Selbstverblendung

Seinesgleichen geschieht: Fitness rules. Selbstbezug ist out. Zwei Beobachtungen aus dem vorösterlichen Österreich.


Armin Thurnher
Vorwort | aus FALTER 16/00 vom 19.04.2000

Zwei Phänomene beherrschen Österreich. Ich rede vom Siegeszug der Fitnessmetapher und vom Absterben des Reflexivpronomens.
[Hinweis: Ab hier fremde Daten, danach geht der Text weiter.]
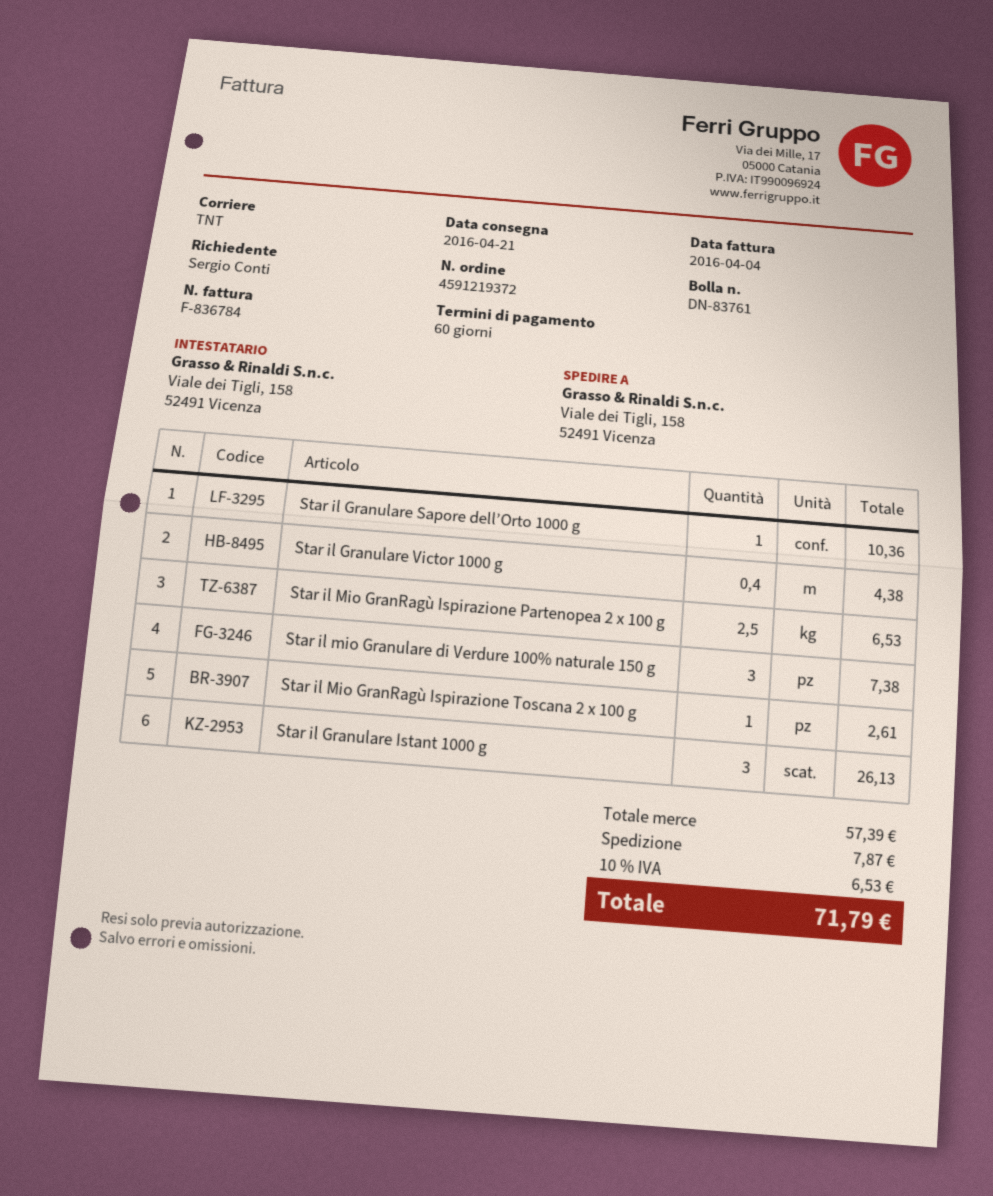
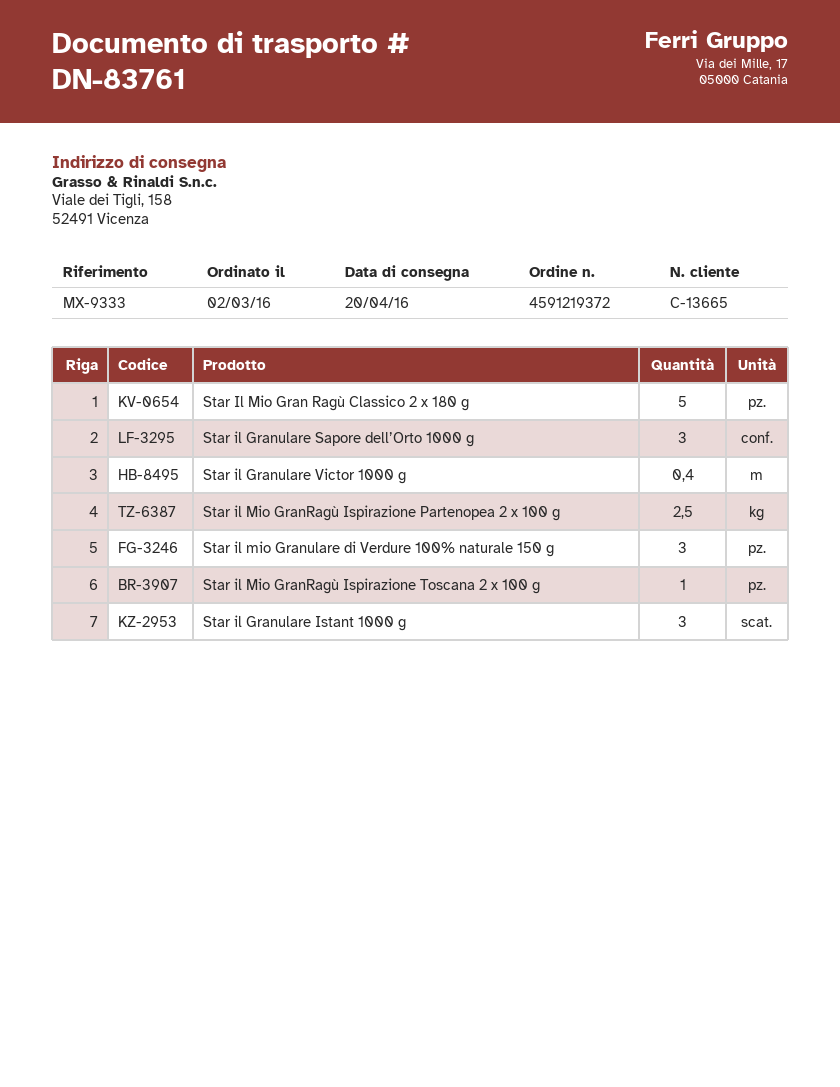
delivery date: 2016-04-21 -> 2016-04-20
Star il Granulare Sapore dell’Orto 1000 g: 1 -> 3
Star Il Mio Gran Ragù Classico 2 x 180 g: none -> 5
Ehe ich zu schreiben beginne, drehe ich ein Nachrichtenmagazin um und finde darauf eine Anzeige mit der Frage: "Wie fit ist Ihr Büro?" Dass Parteien und Organisationen fit gemacht werden, ja Österreich selber einst europafit wurde, ist ebenso in den Sprachgebrauch übergegangen wie die Fitnesswelle Teil des österreichischen Alltags wurde. Weg mit dem Fett, übrig bleiben nur mazerierte Bodies. Der schlanke Volkskörper. Alles kauft Laufschuhe, läuft mit Pulsuhr durch den Frühling und studiert den einschlägigen Bestseller, der zwar ewige Jugend verspricht, aber doch das "survival of the fittest" meint.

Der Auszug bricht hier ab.